Pulse crops including lentils and chickpeas are especially well-suited to this year’s dry conditions. Lentils only need about 10 inches of total moisture to produce a crop, and they can germinate at the same 40 degree threshold as wheat, so you can establish them early. They are also frost-tolerant, which takes some of the gamble out of planting ahead of schedule. If you are in southern or central Montana, chickpeas should go in within one to two weeks of spring wheat. That timing lets them flower before summer temperatures push past 90 degrees. Above that, yields suffer.

One more thing worth checking before you plant: your crop insurance. Federal rule changes have removed certain buy-up options for prevented planting coverage, so what you carried last year may not match what is available or what you need this season. Review your policy now, before something goes wrong.

The bottom line: Take advantage of the warm temperatures and early planting window, but keep the drought in mind. Know your field conditions, check your insurance, and plant what your operation can realistically handle this year. 

Fertilizer Considerations

Fertilizer needs should not change greatly with early seeding. The soil at early seeding time will be presumably similar in temperature as seeding time in a ‘normal’ year which partially drives the recommendation to place very immobile nutrients like phosphorus and metal micronutrients (copper, manganese, iron, and zinc) with the seed.

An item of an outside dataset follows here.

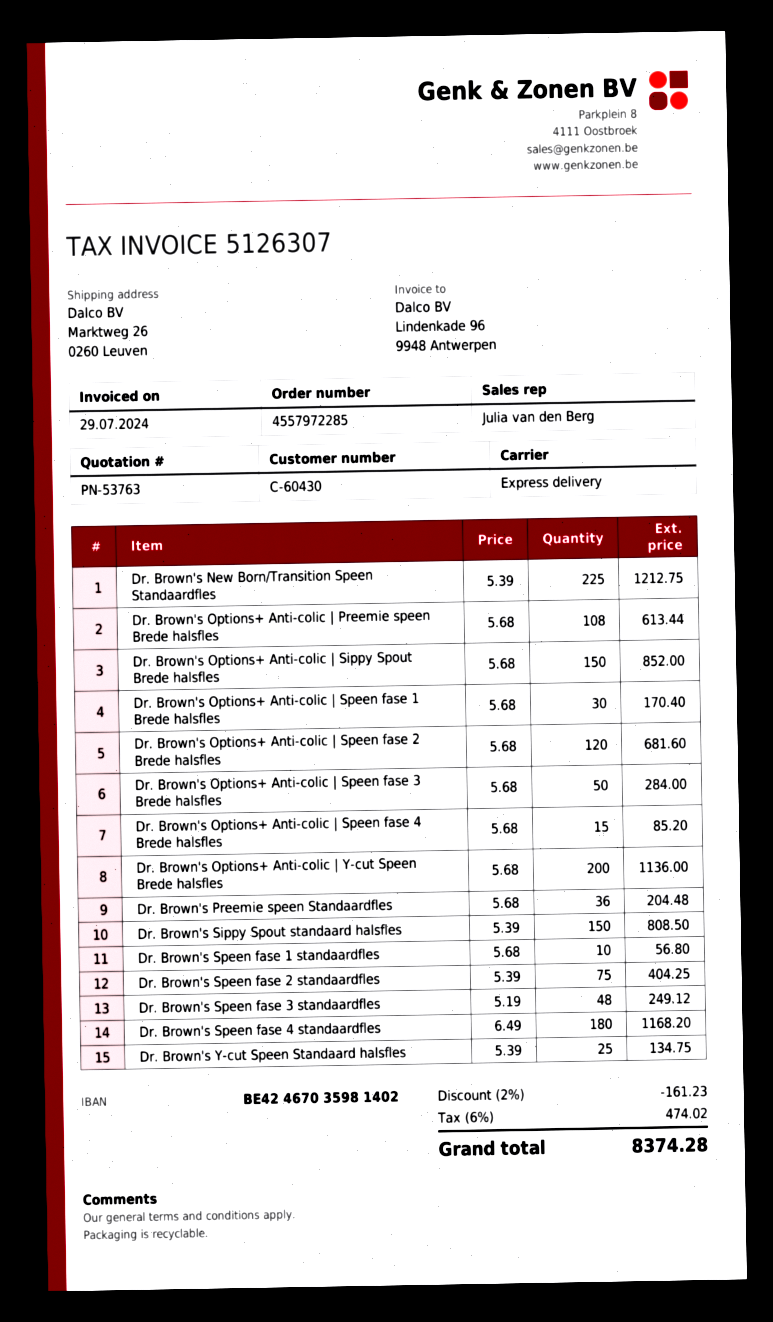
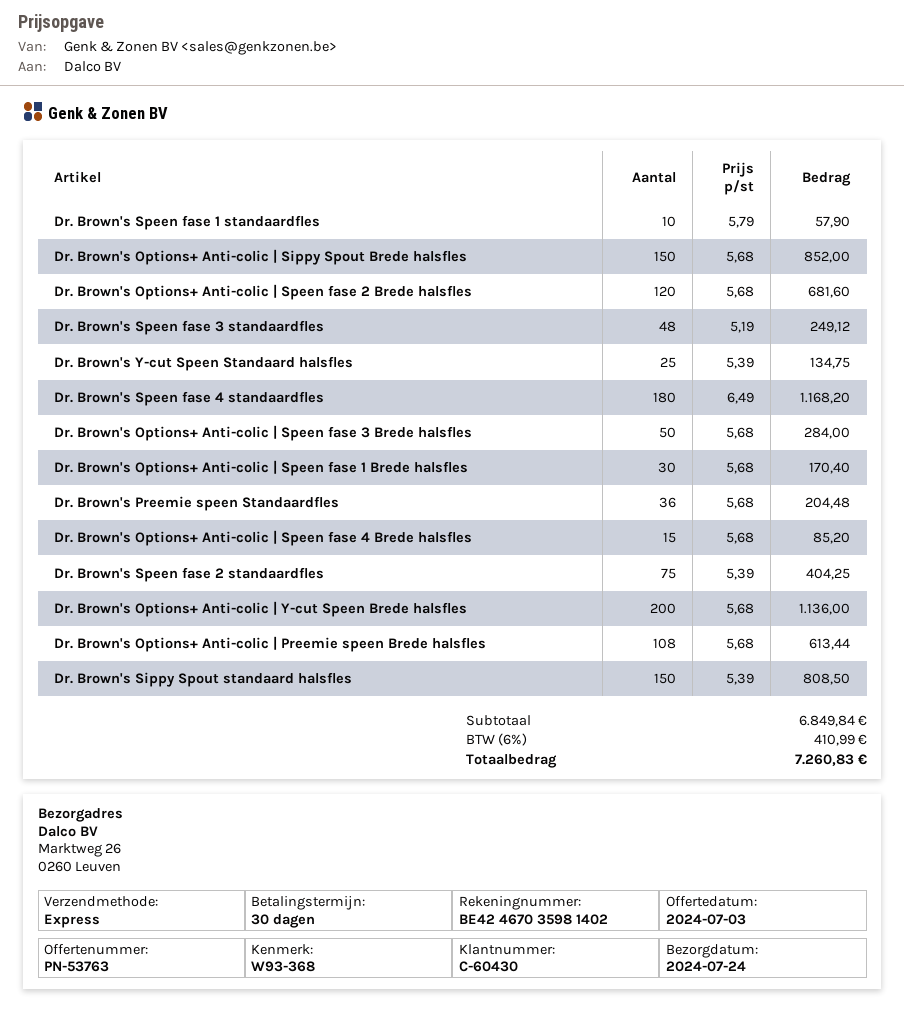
Dr. Brown's New Born/Transition Speen Standaardfles: 225 x 5.39 = 1212.75 -> none
Dr. Brown's Speen fase 1 standaardfles: 10 x 5.68 = 56.80 -> 10 x 5.79 = 57.90
discount: 2% = 161.23 -> none
tax: 6% = 474.02 -> 6% = 410.99
total: 8374.28 -> 7260.83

Nitrogen fertilizer guidelines won’t change based solely on early seeding, but are largely based on yield goal, which might have lowered from typical based on below normal over-winter precipitation in most of the state. If there is normal growing season precipitation, then early seeding could actually increase yield potential, because flowering and grain fill could occur before Montana’s typical hot, dry period in early summer.

The best recommendation is likely to fertilize with nitrogen conservatively, given low soil moisture and relatively high nitrogen fertilizer costs, and then apply nitrogen during the growing season if precipitation is normal or above normal.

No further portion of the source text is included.